Amateur video footage showed the rocket breaking up mid-air over Kuching in Malaysia.

The rocket and bits of debris light up the night sky as chunks of the rocket are predicted to have crashed in northern Borneo and Brunei.

Experts tried to plot the trajectory of the massive rocket as it made an unpredictable re-entry.

The Aerospace Corporation explained in a graphic that re-entry could be anywhere along the blue or yellow lines.

In one possible trajectory, seen on the yellow line, the rocket will first appear over the Indian Ocean before sweeping south below South Africa and across the southern Atlantic Ocean and heading up towards Brazil and close to the city of Sao Paolo, which has a population of more than 12.3m.

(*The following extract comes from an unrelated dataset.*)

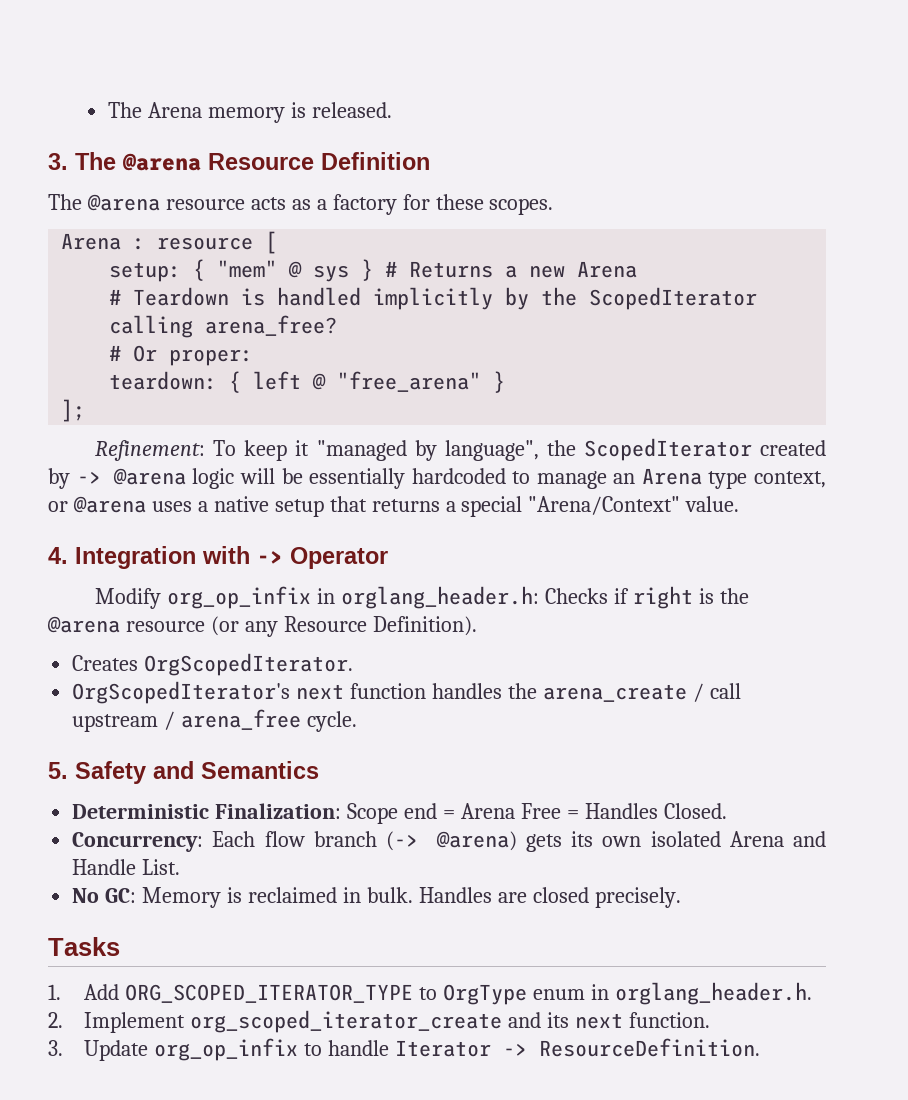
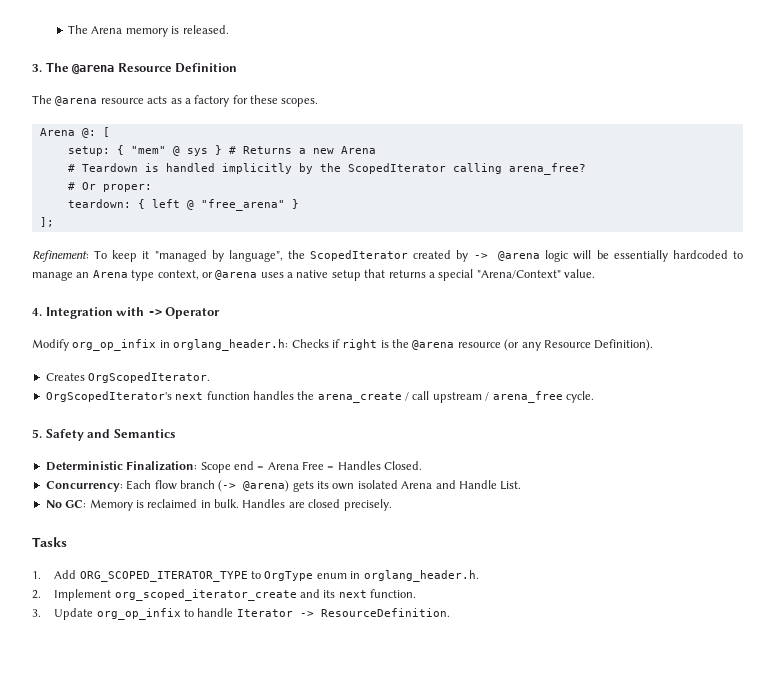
- Arena : resource [
+ Arena @: [

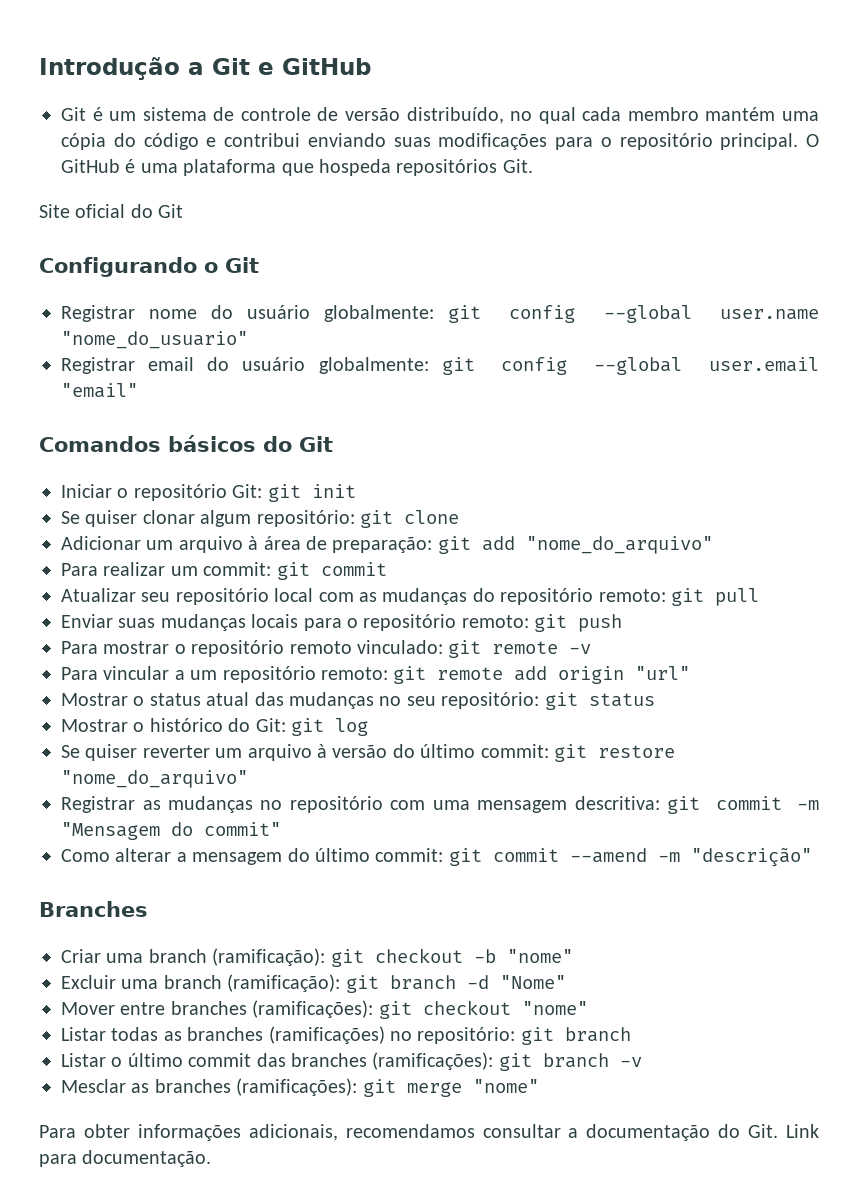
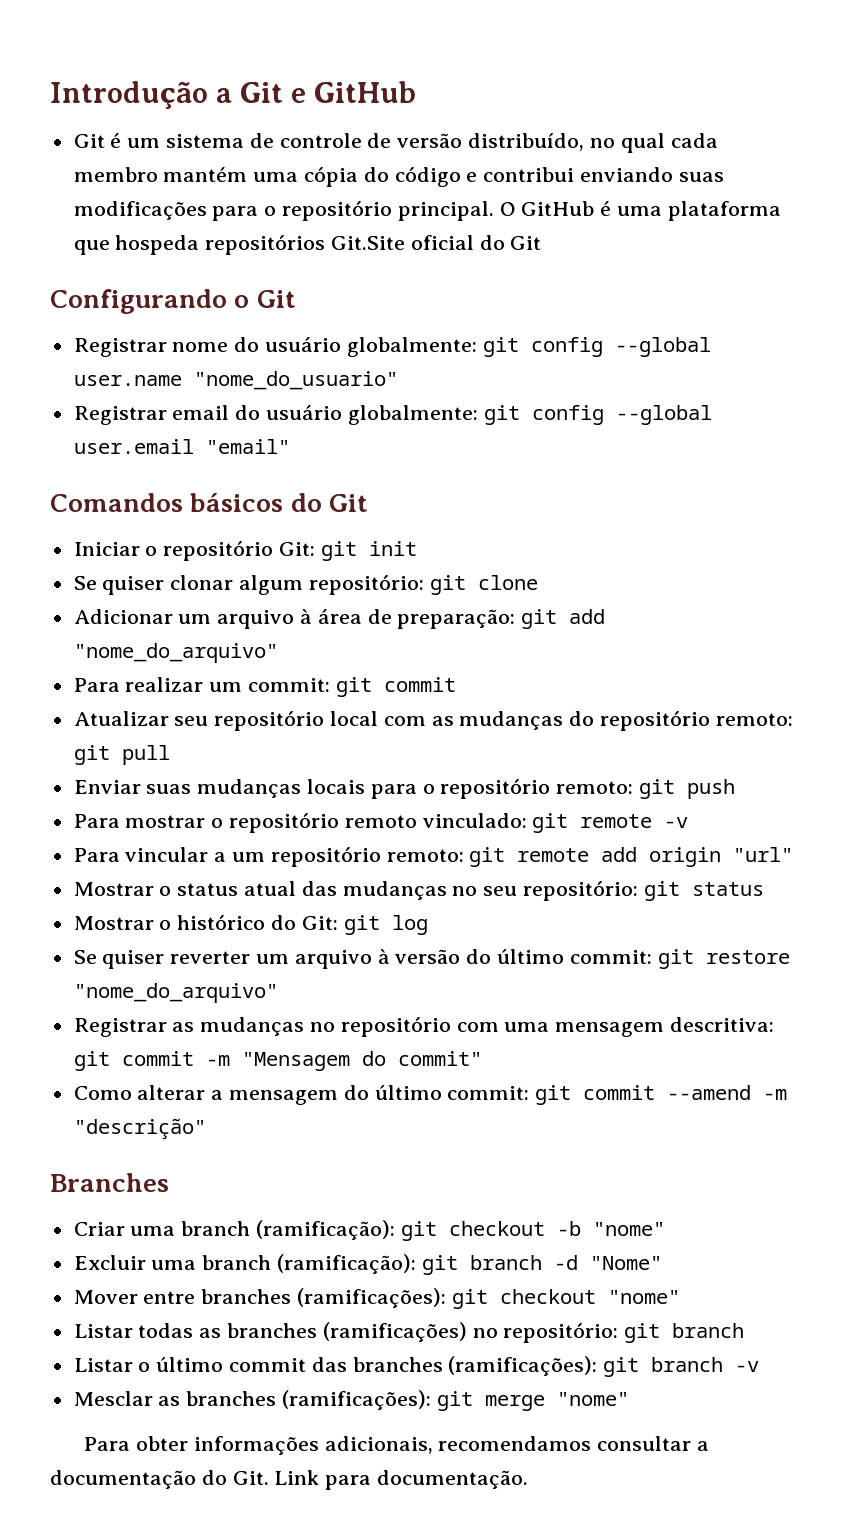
- O GitHub é uma plataforma que hospeda repositórios Git.
- Site oficial do Git
+ O GitHub é uma plataforma que hospeda repositórios Git.Site oficial do Git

It will then sweep north-westerly across South America up along the western coast of Mexico and the US passing close to both San Diego, with a population of around 1.4m people, and Los Angeles, where nearly 4m people live.

It is then expected to veer off into the Pacific Ocean.

In the other, blue line, the rocket could sweep in across the Far East, past Japan, where almost 126m people live, before heading south and passing over countries such as the Philippines, Indonesia and Malaysia before crossing the Indian Ocean, heading south of South Africa and then ending up in the southern Atlantic Ocean.

Although in an update on Twitter, it said it was still too early to “determine a meaningful debris footprint.”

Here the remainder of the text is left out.